Taiwan crisis another blow to the supply chain
It’s been a good news-bad news-slightly better news kind of week.
The good news is the world just avoided a superpower conflict over Taiwan.
The bad news is China is right now in the middle of a live-fire military exercise on all sides of the island that is impacting commercial flights, shipping and the global supply chain.
The slightly better news is the military drill is due to end Sunday and the incentives for China to dial down the tension might be stronger than the reasons to ramp it up.
In any event it is yet another blow to the already-fraught electronics supply chain.
The 180-kilometer wide Taiwan Strait is one of the world’s busiest shipping lanes – nearly half of the world’s container traffic transited through it in the first six months of the year, Bloomberg estimates. That includes of course the bulk of the world’s chips, electronic components and completed products.

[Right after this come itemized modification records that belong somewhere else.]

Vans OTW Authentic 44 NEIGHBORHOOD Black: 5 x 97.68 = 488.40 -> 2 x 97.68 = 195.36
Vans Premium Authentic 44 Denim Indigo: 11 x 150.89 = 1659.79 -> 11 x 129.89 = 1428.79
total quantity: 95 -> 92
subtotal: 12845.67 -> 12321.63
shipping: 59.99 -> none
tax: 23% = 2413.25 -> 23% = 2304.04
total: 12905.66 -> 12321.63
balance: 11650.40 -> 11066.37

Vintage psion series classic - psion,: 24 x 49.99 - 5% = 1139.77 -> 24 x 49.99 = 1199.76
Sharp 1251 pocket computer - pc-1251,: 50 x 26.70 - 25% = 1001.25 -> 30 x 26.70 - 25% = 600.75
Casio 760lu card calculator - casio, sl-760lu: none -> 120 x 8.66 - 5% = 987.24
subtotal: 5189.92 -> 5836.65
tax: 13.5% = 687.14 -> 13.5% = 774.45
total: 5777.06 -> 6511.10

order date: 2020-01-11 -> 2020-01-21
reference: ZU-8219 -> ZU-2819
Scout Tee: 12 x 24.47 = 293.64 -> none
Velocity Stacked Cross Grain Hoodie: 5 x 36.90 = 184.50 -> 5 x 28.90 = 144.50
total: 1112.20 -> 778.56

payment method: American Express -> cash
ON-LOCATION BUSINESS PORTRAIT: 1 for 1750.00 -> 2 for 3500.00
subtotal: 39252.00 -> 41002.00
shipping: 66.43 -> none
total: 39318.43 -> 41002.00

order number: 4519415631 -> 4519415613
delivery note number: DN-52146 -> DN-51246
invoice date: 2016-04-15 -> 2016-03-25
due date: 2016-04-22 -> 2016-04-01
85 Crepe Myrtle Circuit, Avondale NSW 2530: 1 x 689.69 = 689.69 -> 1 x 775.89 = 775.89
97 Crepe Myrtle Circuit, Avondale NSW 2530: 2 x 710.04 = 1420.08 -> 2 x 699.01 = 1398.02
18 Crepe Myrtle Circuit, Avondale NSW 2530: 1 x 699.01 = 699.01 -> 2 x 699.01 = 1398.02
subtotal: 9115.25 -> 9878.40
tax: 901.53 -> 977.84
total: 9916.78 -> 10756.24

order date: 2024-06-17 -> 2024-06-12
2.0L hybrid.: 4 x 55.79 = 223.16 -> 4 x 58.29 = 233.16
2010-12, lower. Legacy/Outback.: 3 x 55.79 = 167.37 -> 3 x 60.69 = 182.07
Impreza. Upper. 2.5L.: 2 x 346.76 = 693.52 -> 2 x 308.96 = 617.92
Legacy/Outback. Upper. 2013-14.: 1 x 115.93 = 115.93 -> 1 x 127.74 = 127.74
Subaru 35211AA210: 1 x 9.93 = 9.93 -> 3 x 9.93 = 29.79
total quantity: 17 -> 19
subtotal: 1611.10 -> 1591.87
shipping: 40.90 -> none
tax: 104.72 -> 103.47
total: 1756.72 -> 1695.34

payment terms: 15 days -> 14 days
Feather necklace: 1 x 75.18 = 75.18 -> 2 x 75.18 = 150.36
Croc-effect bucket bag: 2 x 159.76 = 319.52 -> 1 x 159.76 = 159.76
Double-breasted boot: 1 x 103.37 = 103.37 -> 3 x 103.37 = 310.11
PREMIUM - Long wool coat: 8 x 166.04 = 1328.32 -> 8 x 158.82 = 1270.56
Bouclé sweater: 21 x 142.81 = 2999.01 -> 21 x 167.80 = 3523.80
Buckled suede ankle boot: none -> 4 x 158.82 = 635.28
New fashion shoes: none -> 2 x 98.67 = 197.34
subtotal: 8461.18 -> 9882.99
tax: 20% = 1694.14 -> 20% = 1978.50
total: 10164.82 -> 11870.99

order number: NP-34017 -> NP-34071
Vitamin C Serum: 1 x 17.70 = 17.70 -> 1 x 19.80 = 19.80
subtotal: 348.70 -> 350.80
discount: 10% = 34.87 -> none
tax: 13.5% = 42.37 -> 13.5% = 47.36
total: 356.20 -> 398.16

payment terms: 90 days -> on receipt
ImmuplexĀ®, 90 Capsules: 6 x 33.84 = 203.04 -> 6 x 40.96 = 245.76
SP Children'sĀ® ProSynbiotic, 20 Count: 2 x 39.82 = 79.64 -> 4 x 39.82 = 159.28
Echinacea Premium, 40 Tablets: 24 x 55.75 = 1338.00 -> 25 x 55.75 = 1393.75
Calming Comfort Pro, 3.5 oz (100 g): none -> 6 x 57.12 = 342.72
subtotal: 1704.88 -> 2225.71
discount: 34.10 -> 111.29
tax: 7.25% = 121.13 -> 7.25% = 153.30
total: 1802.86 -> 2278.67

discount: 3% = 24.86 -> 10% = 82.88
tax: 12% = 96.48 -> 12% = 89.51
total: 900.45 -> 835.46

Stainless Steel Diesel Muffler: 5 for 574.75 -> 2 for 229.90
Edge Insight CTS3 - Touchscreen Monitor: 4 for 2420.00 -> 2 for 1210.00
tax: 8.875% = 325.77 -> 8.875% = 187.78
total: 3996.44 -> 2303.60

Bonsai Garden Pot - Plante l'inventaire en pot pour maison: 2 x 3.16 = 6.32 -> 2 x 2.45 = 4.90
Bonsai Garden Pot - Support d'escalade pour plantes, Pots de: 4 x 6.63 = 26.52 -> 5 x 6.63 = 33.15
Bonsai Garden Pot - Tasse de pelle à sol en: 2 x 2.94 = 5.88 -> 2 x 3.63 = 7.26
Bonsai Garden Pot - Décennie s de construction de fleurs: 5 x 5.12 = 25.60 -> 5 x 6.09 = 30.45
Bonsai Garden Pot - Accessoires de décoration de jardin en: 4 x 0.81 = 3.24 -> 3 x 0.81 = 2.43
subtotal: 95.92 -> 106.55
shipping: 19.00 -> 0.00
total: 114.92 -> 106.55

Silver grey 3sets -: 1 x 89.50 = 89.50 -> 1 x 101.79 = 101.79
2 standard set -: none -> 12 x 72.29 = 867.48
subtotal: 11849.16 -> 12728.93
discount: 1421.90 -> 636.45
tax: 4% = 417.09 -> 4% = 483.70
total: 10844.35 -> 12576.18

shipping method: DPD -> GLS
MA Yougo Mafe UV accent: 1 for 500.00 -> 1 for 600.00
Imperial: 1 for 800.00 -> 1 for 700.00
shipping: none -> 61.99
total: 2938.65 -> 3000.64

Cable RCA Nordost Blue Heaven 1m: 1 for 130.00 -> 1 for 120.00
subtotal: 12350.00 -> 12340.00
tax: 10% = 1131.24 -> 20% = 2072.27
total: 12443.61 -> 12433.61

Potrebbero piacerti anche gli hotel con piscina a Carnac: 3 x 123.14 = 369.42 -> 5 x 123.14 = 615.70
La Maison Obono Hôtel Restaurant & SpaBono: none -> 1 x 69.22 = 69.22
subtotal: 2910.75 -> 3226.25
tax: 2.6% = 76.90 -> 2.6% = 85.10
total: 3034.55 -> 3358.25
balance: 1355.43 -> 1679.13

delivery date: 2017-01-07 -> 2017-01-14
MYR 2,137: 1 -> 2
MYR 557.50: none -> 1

The military exercise, which began Thursday, involves more than 100 aircraft and ten warships, including a number of ships that crossed the median line, the de facto maritime boundary with Taiwan.
Already 11 missiles have been fired, with five of them landing in Japan’s exclusive economic zone. The PLA declared multiple no-go danger zones around the island, AFP reported, disrupting commercial flights and shipping movements in the region.
China state media said one of the goals of the exercise was to show how the PLA could blockade Taiwan.